Vin Scully is simply the finest announcer in the history of the universe.
(Page 2 of 2)
Unfortunately, Smith gives us a wealth of good information in a pedestrian writing style, clipped and choppy and occasionally incoherent. He sometimes changes subject in the middle of a paragraph. There are quotes where it’s hard to tell who is being quoted. Smith often uses a quirky kind of shorthand, full of words followed by colons, so that the book sometimes has the feel of a Power Point presentation rather than a coherent, flowing narrative. The reader has to work harder than he should have to in order to get the sense of Smith’s presentation. Just the opposite of listening to Scully.
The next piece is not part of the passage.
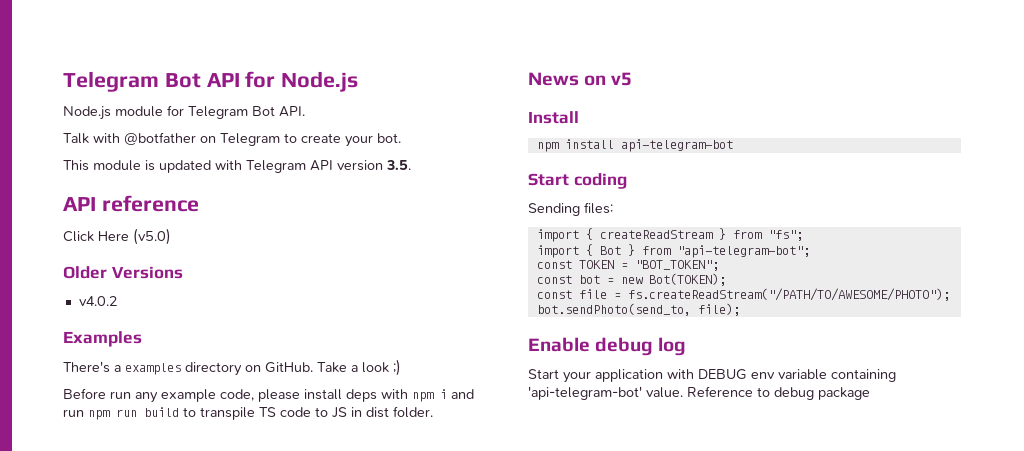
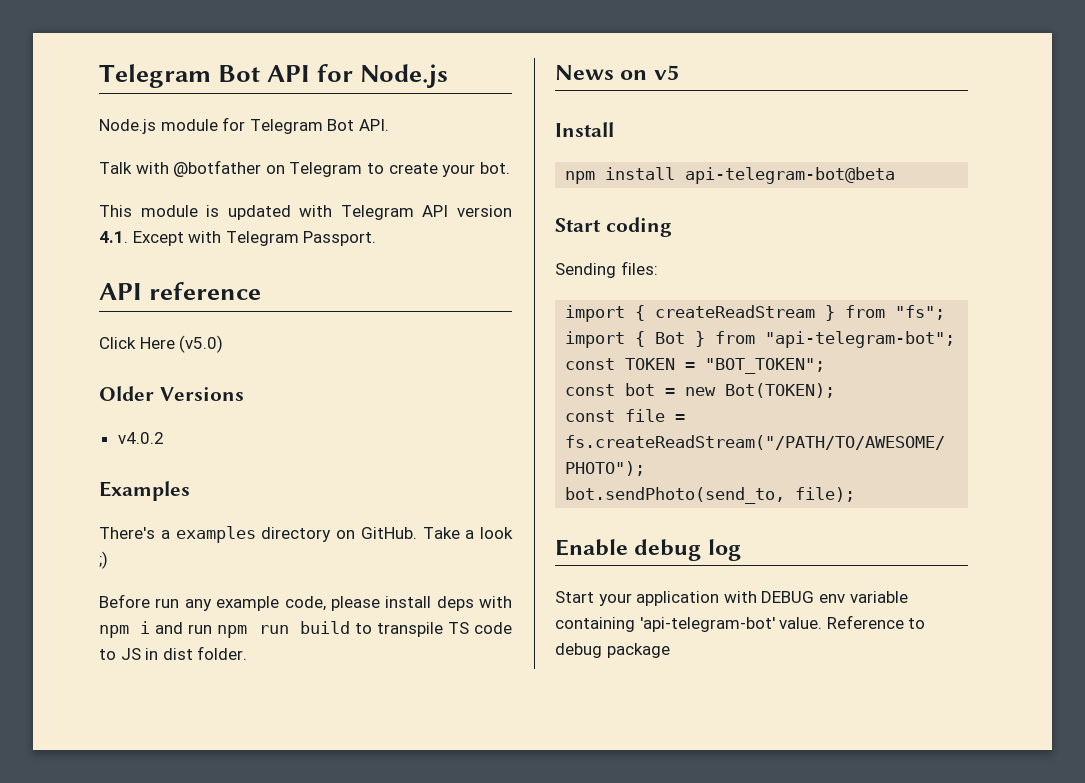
- This module is updated with Telegram API version 3.5.
+ This module is updated with Telegram API version 4.1. Except with Telegram Passport.
- npm install api-telegram-bot
+ npm install api-telegram-bot@beta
Another weakness of the book is that it doesn’t include much directly from Scully himself. Smith states in his introduction that he talked to Scully for previous books. But there’s little evidence in Chair that Smith spent much or any time with Scully on this project. As a result the book is thin on Scully’s thoughts on or feelings about the history Smith relates.
But the book has its strengths, including quotes from players, sports writers, and other announcers about Scully and his manifold skills and virtues. There are also a few direct transcriptions of Scully’s calls, including two of his best: the final inning of Sandy Koufax’s perfect game at Dodger Stadium in 1965, and Kirk Gibson’s dramatic, pinch-hit, walk-off home run to win the first game of the 1988 World Series.
Here’s what Salon.com’s Gary Kaufman said after reading a transcript of Scully’ call of Koufax’s perfect ninth:
It read like a short story. It had tension, rising and falling drama, great turns of phrase. It was, and still is, the best piece of baseball writing I’ve even seen. And it came off the top of his head, at a moment, when, like the man whose feat he was describing, he knew he had to be at the top of his game. I’ve since heard a tape of that half-inning. There’s not a single misstep.
There have been very few missteps in the almost 60-year career (don’t adjust your computer — that’s correct — almost 60 years) of Vincent Edward Scully. That’s probably why when fans or writers have been polled over the years on who their favorite Dodger is, the answer come up not Koufax, or Snider, or Wills, or Drysdale, or (heaven forefend) Ramirez. The answer almost always is Scully. That’s the kind of bond Scully has created with his millions of listeners over more than half a century. (And the gentlemanly Scully, it’s universally reported, is always polite and accommodating to his many fans who approach him in public for autographs, to be photographed with him, or to just share a moment with him.)
For those not familiar with Scully’s work, who might wonder if anyone could possibly be as good as everyone says Scully is, I invite you to visit You Tube and listen to the Red Head in action. Googling Vin Scully turns up other audio, including the call of Koufax’s perfect ninth. You listen. You decide.
Keep on talking, Red Head. It will be a long time before we’re ready to quit listening.